* [DIRECTIONS]:
Where the word "right" shows up in the entries below, please copy the whole line.

--- RECORDED INFORMATION Enclosed Below ---

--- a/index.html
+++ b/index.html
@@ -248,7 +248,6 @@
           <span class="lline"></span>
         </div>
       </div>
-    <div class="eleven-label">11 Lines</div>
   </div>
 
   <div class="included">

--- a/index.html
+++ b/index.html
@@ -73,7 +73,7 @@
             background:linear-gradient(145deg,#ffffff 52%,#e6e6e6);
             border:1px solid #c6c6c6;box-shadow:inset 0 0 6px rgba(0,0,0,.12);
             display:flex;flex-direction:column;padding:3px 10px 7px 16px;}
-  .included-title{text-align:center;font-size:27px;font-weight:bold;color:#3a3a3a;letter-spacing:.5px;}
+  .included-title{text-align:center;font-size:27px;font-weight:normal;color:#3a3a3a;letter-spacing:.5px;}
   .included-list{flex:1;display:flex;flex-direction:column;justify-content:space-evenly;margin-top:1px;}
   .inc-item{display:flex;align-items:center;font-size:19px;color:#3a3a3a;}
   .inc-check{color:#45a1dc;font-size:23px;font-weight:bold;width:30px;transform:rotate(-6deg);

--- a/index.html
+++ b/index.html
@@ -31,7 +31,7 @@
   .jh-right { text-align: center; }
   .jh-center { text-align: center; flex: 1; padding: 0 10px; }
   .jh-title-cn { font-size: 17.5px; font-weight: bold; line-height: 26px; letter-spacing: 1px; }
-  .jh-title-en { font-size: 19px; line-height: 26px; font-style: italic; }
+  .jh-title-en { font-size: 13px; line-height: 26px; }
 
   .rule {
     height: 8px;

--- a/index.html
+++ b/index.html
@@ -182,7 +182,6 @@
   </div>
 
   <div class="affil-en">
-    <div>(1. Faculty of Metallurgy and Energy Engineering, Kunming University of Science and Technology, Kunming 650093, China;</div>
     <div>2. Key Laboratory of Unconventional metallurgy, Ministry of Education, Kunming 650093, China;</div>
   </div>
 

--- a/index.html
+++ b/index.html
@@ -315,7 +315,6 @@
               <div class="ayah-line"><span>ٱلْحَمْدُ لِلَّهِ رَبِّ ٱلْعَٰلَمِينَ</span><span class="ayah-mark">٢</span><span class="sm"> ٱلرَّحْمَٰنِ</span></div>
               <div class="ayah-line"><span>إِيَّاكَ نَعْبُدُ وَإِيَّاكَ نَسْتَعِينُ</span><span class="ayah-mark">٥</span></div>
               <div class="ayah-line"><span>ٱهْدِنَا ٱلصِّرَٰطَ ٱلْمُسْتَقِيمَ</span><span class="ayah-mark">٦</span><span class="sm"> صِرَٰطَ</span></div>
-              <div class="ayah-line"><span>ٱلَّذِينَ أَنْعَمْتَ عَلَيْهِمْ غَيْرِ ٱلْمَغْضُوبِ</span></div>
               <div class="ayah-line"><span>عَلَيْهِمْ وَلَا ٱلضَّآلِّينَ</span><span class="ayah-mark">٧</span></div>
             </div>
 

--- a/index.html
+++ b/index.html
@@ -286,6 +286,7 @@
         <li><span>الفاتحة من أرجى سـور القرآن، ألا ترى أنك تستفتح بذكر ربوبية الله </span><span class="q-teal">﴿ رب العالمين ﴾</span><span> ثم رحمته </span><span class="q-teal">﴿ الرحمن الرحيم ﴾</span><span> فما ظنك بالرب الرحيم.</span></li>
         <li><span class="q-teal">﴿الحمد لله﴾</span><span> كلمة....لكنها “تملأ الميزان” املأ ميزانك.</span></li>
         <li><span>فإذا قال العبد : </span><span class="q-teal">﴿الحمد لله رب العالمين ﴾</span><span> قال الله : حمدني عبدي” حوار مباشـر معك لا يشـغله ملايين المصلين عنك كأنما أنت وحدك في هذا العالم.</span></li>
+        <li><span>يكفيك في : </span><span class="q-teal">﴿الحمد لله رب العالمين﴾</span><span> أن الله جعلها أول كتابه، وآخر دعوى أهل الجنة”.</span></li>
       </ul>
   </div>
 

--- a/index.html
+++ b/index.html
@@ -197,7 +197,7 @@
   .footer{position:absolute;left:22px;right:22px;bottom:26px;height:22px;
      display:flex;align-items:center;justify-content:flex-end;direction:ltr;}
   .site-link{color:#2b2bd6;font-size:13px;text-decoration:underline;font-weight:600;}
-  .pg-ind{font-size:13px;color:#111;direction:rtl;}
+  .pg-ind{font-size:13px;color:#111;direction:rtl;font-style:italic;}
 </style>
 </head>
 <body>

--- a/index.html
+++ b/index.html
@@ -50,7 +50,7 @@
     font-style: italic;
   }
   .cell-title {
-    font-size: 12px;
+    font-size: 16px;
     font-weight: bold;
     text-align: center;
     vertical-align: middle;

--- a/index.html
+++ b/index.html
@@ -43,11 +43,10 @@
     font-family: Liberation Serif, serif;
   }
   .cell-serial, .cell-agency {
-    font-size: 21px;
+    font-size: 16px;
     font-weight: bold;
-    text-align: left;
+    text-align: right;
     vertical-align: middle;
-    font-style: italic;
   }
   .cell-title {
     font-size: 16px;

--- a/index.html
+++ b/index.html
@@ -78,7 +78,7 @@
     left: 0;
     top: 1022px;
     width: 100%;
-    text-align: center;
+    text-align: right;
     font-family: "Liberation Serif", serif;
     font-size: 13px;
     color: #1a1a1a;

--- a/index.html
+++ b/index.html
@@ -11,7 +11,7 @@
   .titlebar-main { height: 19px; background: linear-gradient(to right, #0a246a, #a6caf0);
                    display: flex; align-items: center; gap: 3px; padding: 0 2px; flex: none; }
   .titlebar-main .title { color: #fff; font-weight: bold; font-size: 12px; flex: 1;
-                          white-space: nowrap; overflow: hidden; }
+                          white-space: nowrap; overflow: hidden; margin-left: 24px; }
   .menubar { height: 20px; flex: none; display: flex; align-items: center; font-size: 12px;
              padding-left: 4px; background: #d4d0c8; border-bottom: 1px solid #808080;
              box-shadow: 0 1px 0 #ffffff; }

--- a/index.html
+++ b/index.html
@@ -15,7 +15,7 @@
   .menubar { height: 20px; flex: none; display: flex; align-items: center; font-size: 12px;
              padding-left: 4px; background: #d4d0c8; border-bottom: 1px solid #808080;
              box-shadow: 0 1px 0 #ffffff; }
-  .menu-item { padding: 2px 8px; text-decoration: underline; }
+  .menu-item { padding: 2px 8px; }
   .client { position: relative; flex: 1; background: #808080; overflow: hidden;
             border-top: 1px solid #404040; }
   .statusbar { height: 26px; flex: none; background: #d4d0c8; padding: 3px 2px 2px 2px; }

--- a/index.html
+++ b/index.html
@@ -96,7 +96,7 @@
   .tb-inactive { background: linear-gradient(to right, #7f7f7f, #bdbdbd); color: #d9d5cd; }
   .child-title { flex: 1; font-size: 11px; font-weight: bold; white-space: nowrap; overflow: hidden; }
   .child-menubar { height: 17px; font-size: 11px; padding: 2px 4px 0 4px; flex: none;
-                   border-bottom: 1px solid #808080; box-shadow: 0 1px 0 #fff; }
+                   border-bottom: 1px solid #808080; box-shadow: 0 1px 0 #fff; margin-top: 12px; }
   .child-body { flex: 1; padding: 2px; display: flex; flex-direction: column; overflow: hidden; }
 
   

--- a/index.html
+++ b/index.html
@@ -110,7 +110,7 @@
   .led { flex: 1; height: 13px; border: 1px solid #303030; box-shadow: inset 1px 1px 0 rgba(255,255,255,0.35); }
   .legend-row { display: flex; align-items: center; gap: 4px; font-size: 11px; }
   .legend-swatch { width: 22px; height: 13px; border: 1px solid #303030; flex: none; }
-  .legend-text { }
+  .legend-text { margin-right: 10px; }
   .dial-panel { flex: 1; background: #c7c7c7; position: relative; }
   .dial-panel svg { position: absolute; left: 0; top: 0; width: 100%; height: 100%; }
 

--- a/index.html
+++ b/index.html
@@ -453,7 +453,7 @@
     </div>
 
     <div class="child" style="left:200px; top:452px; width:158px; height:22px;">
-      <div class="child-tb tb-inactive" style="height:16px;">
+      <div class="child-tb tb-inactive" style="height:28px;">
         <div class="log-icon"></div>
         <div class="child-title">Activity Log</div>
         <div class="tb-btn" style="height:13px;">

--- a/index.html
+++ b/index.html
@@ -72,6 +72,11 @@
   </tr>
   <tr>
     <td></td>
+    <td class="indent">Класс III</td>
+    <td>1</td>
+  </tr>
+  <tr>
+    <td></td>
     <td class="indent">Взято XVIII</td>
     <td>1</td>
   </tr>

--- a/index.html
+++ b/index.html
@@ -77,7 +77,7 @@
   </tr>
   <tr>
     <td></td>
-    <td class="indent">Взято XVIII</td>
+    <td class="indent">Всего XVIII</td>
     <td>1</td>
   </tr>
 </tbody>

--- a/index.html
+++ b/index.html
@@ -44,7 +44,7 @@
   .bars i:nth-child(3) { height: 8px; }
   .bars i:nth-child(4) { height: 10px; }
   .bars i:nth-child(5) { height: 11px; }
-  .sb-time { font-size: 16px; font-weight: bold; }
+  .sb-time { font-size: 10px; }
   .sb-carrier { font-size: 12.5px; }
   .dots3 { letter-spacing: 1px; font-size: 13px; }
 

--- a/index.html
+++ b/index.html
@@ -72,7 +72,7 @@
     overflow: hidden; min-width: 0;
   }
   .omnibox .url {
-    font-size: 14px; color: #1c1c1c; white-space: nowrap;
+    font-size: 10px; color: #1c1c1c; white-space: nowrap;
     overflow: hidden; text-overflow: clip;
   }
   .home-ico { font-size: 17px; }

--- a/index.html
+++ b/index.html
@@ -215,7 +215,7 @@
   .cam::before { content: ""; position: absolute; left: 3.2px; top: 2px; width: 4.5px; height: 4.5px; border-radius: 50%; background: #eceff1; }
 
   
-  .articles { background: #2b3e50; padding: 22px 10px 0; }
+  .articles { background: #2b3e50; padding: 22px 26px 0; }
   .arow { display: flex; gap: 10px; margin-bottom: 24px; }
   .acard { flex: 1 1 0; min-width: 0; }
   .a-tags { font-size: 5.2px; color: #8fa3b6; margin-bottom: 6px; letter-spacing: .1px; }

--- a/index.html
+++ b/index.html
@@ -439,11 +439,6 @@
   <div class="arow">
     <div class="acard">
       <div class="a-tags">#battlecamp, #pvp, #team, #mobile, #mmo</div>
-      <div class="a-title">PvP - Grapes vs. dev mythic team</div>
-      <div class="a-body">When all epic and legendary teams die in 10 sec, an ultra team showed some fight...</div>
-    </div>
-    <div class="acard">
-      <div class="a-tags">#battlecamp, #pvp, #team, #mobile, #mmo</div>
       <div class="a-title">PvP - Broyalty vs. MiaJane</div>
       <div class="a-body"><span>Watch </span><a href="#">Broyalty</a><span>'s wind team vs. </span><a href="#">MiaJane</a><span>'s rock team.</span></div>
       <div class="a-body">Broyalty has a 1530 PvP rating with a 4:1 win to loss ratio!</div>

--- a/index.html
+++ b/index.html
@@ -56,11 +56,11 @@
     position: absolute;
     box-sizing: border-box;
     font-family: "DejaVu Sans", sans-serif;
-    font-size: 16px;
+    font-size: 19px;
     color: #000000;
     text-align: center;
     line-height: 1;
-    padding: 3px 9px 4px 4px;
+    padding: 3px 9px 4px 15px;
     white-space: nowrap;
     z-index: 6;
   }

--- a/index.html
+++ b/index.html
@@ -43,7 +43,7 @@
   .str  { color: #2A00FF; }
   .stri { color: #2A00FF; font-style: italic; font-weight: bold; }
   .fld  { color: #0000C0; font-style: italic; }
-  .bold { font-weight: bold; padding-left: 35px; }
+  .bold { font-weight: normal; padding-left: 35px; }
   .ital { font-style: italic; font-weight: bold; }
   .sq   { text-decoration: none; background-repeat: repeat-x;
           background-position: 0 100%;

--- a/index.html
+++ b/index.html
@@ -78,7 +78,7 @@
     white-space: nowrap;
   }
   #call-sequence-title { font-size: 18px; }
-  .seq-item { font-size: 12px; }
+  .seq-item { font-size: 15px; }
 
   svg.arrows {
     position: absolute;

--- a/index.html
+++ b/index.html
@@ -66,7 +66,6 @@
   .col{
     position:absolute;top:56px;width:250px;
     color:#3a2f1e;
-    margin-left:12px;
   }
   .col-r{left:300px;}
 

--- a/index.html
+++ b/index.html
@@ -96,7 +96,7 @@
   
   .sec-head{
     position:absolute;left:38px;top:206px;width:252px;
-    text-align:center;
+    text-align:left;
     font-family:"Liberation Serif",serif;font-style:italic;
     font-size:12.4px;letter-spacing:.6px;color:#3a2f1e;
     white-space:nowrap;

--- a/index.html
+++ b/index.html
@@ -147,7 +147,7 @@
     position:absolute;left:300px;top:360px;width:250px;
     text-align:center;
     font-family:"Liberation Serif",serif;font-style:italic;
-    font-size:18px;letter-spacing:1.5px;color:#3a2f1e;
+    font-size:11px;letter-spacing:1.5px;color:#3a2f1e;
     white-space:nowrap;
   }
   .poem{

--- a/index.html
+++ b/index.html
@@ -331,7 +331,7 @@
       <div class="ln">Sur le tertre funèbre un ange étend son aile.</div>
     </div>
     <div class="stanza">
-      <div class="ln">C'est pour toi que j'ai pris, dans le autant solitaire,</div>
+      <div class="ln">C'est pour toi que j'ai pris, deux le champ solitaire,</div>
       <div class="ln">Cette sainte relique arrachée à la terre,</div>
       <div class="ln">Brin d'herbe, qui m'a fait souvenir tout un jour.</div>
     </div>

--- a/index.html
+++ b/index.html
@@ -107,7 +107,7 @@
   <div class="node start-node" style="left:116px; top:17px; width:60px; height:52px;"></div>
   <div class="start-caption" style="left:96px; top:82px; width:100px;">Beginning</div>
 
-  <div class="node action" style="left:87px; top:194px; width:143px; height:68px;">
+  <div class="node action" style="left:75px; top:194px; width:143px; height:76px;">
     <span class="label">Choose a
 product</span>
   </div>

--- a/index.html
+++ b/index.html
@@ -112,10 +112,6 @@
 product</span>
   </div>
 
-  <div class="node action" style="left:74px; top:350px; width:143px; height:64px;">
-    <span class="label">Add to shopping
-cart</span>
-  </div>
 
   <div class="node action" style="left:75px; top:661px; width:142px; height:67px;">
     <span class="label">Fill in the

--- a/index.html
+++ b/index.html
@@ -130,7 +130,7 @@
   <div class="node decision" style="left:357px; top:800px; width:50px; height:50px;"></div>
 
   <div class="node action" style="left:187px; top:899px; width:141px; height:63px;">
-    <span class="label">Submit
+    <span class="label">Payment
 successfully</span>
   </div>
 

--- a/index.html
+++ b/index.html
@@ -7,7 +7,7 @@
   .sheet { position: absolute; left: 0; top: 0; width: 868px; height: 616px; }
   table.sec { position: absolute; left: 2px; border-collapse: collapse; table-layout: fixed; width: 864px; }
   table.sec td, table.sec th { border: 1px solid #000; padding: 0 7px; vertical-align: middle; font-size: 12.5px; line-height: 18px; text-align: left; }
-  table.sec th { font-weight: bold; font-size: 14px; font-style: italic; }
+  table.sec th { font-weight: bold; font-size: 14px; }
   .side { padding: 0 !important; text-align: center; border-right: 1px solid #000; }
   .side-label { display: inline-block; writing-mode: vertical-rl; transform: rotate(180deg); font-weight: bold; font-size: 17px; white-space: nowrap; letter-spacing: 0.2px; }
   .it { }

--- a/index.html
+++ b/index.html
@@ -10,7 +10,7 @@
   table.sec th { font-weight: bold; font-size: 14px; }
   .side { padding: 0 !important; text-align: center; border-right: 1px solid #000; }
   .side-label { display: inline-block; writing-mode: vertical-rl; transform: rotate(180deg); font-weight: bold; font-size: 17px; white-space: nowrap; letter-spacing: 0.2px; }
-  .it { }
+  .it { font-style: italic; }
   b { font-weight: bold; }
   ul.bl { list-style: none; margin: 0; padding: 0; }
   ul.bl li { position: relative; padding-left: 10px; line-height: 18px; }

--- End of Enclosed RECORDED INFORMATION ---

* [SOLUTION TO THIS PROBLEM]:
   .jh-right { text-align: center; }
   .footer{position:absolute;left:22px;right:22px;bottom:26px;height:22px;
+    text-align: right;
+    text-align: right;
   .titlebar-main { height: 19px; background: linear-gradient(to right, #0a246a, #a6caf0);
   .tb-inactive { background: linear-gradient(to right, #7f7f7f, #bdbdbd); color: #d9d5cd; }
+  .legend-text { margin-right: 10px; }
   .side { padding: 0 !important; text-align: center; border-right: 1px solid #000; }
   .side { padding: 0 !important; text-align: center; border-right: 1px solid #000; }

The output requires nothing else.